(EXERCISE DATA Opens)

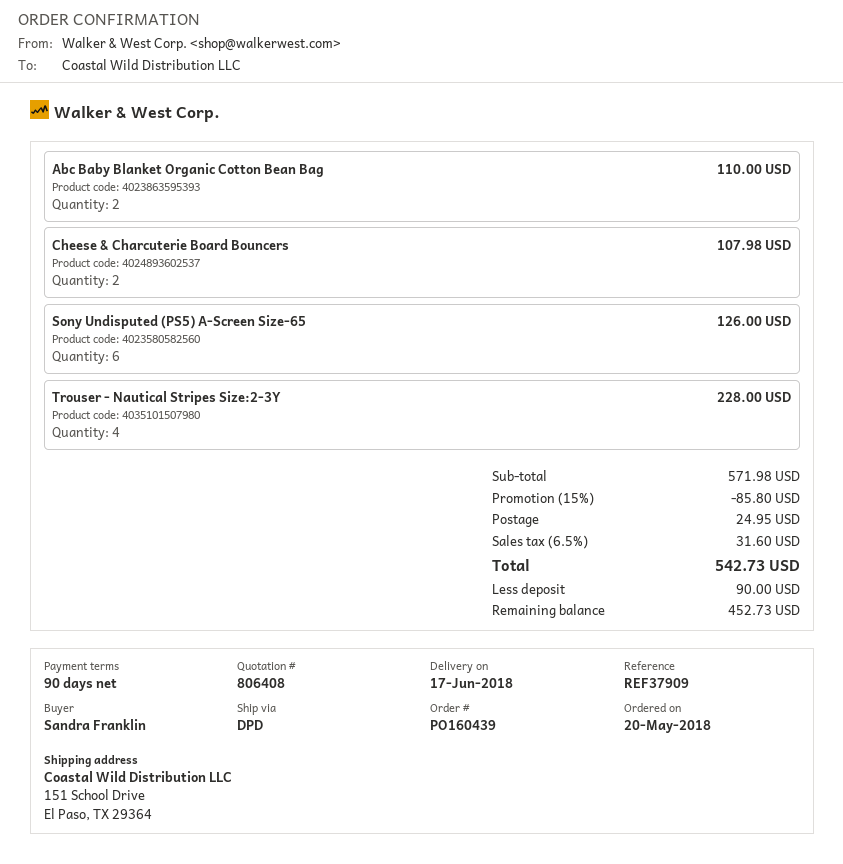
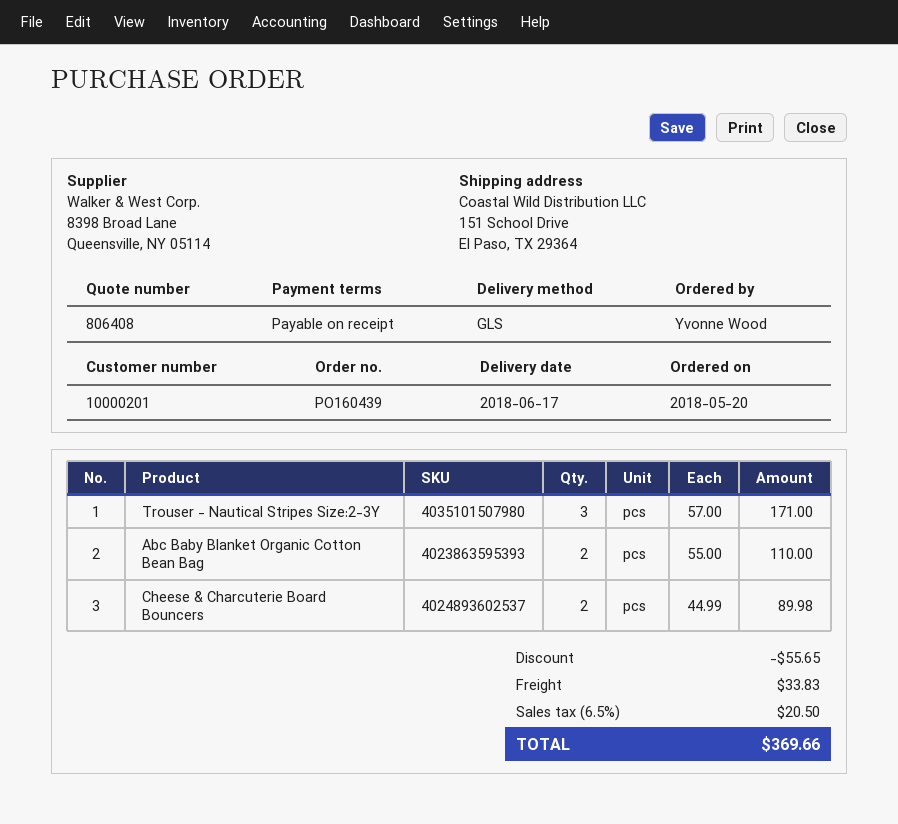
payment terms: 90 days -> on receipt
ordered by: Sandra Franklin -> Yvonne Wood
shipping method: DPD -> GLS
Cheese & Charcuterie Board Bouncers: 2 for 107.98 -> 2 for 89.98
Sony Undisputed (PS5) A-Screen Size-65: 6 for 126.00 -> none
Trouser - Nautical Stripes Size:2-3Y: 4 for 228.00 -> 3 for 171.00
discount: 85.80 -> 55.65
shipping: 24.95 -> 33.83
tax: 6.5% = 31.60 -> 6.5% = 20.50
total: 542.73 -> 369.66

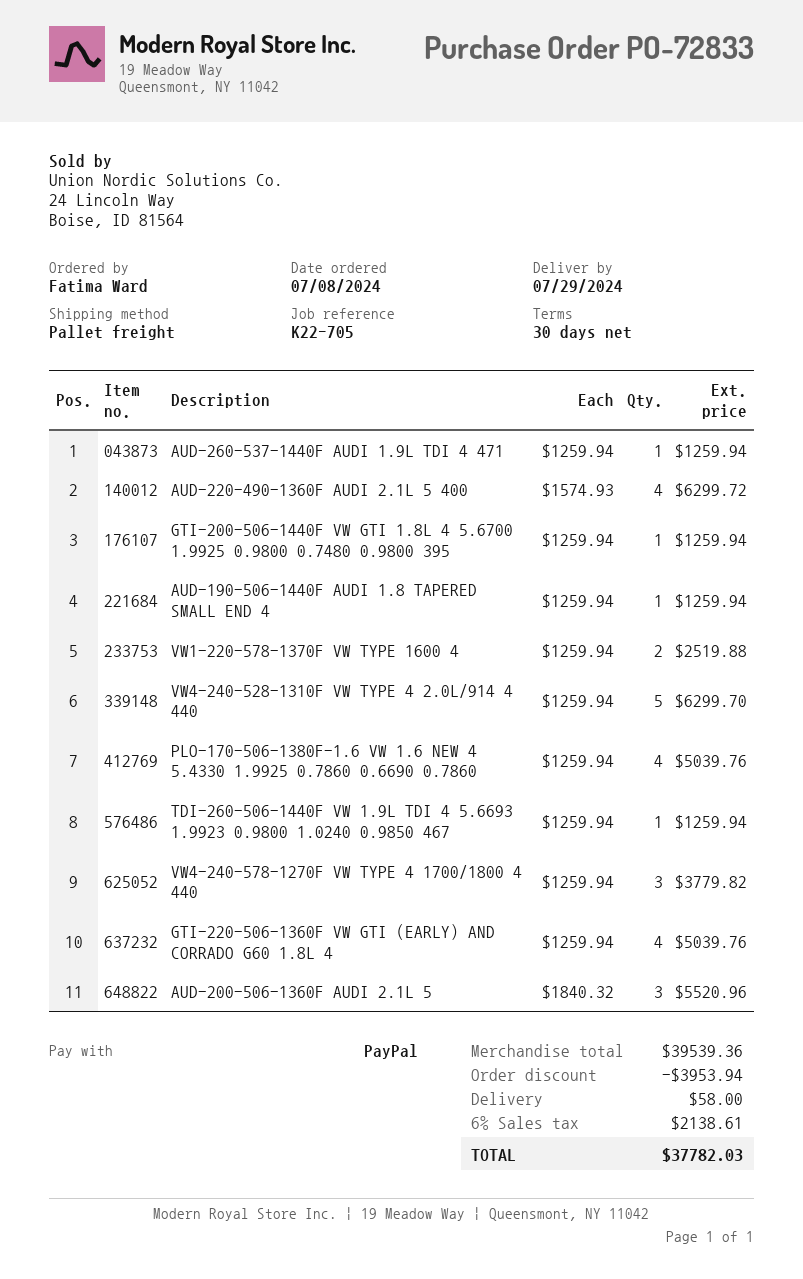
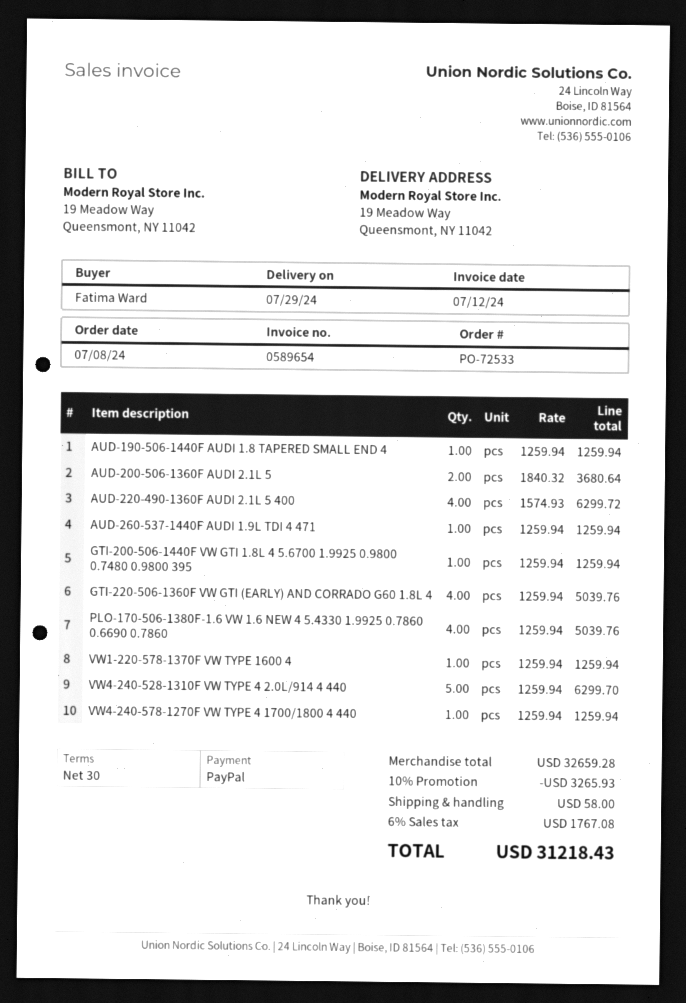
order number: PO-72833 -> PO-72533
VW1-220-578-1370F VW TYPE 1600 4: 2 x 1259.94 = 2519.88 -> 1 x 1259.94 = 1259.94
TDI-260-506-1440F VW 1.9L TDI 4 5.6693 1.9923 0.9800 1.0240 0.9850 467: 1 x 1259.94 = 1259.94 -> none
VW4-240-578-1270F VW TYPE 4 1700/1800 4 440: 3 x 1259.94 = 3779.82 -> 1 x 1259.94 = 1259.94
AUD-200-506-1360F AUDI 2.1L 5: 3 x 1840.32 = 5520.96 -> 2 x 1840.32 = 3680.64
subtotal: 39539.36 -> 32659.28
discount: 3953.94 -> 3265.93
tax: 6% = 2138.61 -> 6% = 1767.08
total: 37782.03 -> 31218.43

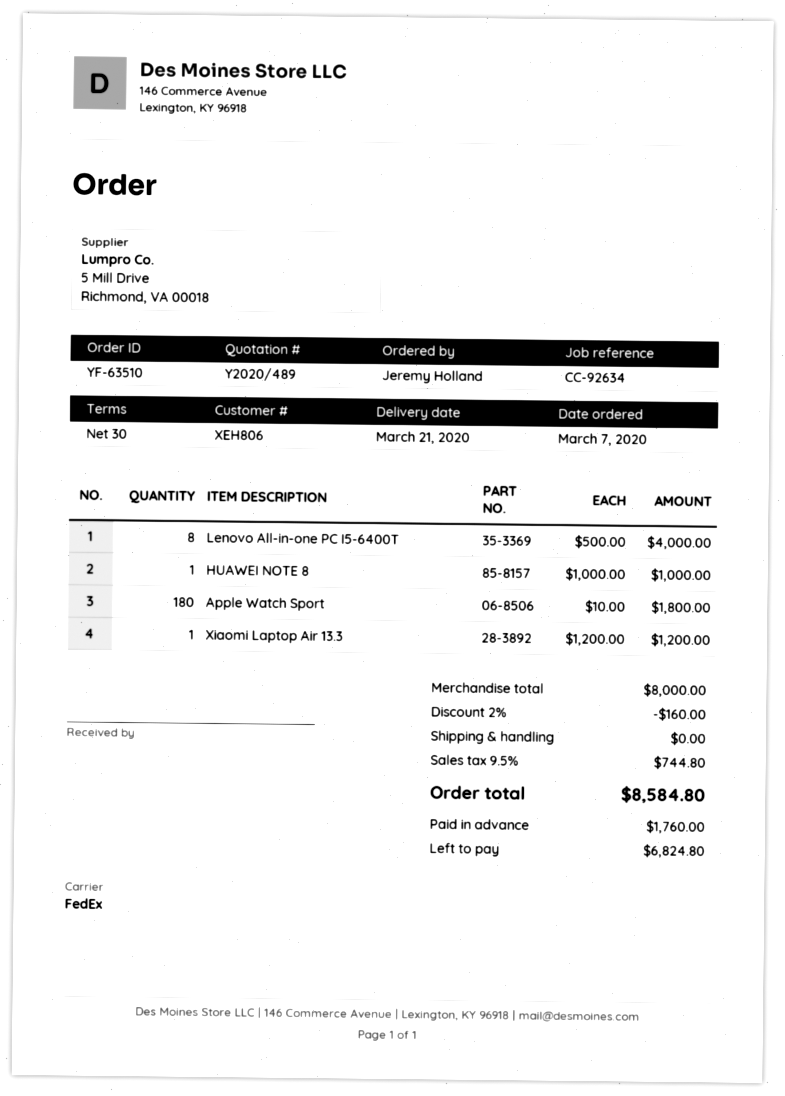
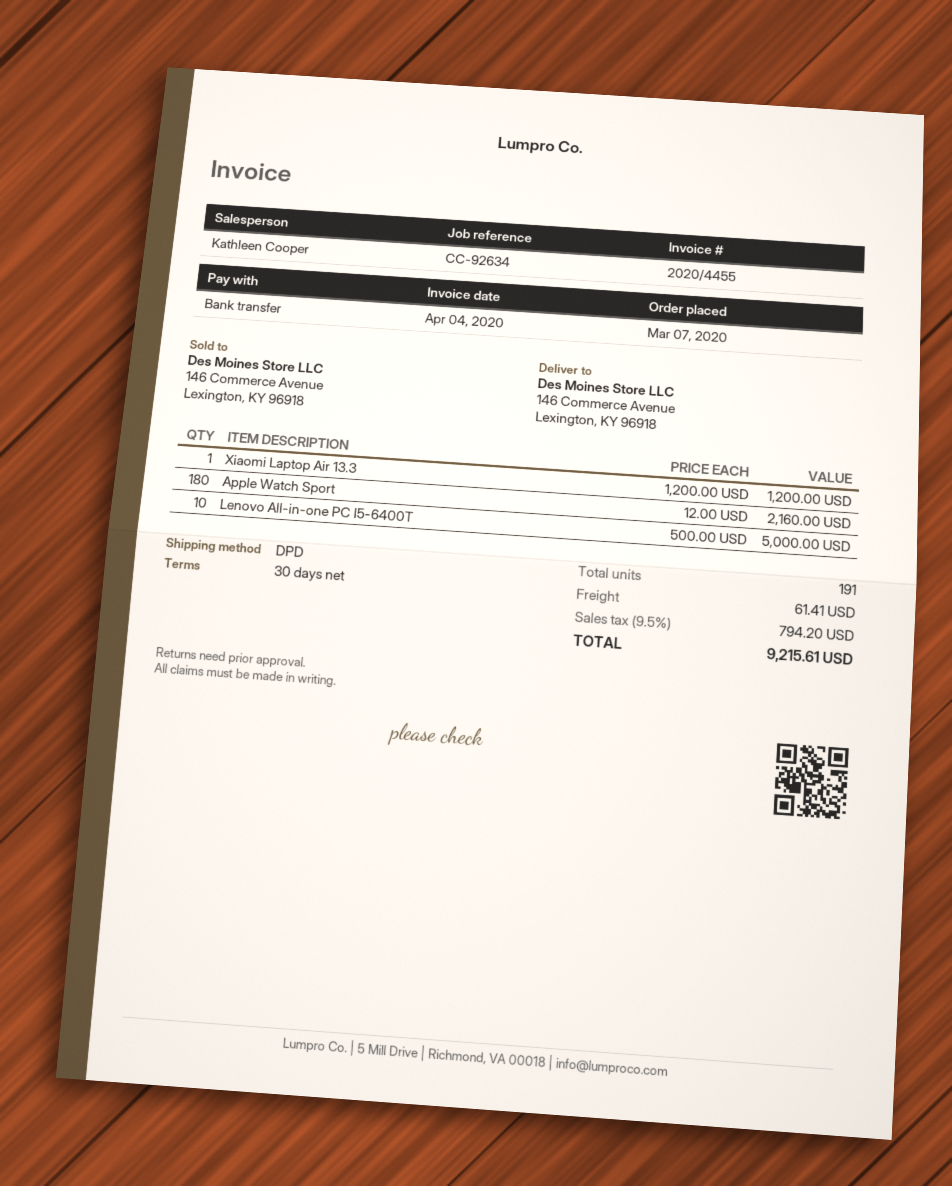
shipping method: FedEx -> DPD
Lenovo All-in-one PC I5-6400T: 8 x 500.00 = 4000.00 -> 10 x 500.00 = 5000.00
HUAWEI NOTE 8: 1 x 1000.00 = 1000.00 -> none
Apple Watch Sport: 180 x 10.00 = 1800.00 -> 180 x 12.00 = 2160.00
discount: 2% = 160.00 -> none
shipping: 0.00 -> 61.41
tax: 9.5% = 744.80 -> 9.5% = 794.20
total: 8584.80 -> 9215.61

(EXERCISE DATA Closes)

* [ASSIGNED TASK] No pictures belong in the copy. Transcribe every entry exactly.

* [RESPONSE TO THIS TASK]
payment terms: 90 days -> on receipt
ordered by: Sandra Franklin -> Yvonne Wood
shipping method: DPD -> GLS
Cheese & Charcuterie Board Bouncers: 2 for 107.98 -> 2 for 89.98
Sony Undisputed (PS5) A-Screen Size-65: 6 for 126.00 -> none
Trouser - Nautical Stripes Size:2-3Y: 4 for 228.00 -> 3 for 171.00
discount: 85.80 -> 55.65
shipping: 24.95 -> 33.83
tax: 6.5% = 31.60 -> 6.5% = 20.50
total: 542.73 -> 369.66

order number: PO-72833 -> PO-72533
VW1-220-578-1370F VW TYPE 1600 4: 2 x 1259.94 = 2519.88 -> 1 x 1259.94 = 1259.94
TDI-260-506-1440F VW 1.9L TDI 4 5.6693 1.9923 0.9800 1.0240 0.9850 467: 1 x 1259.94 = 1259.94 -> none
VW4-240-578-1270F VW TYPE 4 1700/1800 4 440: 3 x 1259.94 = 3779.82 -> 1 x 1259.94 = 1259.94
AUD-200-506-1360F AUDI 2.1L 5: 3 x 1840.32 = 5520.96 -> 2 x 1840.32 = 3680.64
subtotal: 39539.36 -> 32659.28
discount: 3953.94 -> 3265.93
tax: 6% = 2138.61 -> 6% = 1767.08
total: 37782.03 -> 31218.43

shipping method: FedEx -> DPD
Lenovo All-in-one PC I5-6400T: 8 x 500.00 = 4000.00 -> 10 x 500.00 = 5000.00
HUAWEI NOTE 8: 1 x 1000.00 = 1000.00 -> none
Apple Watch Sport: 180 x 10.00 = 1800.00 -> 180 x 12.00 = 2160.00
discount: 2% = 160.00 -> none
shipping: 0.00 -> 61.41
tax: 9.5% = 744.80 -> 9.5% = 794.20
total: 8584.80 -> 9215.61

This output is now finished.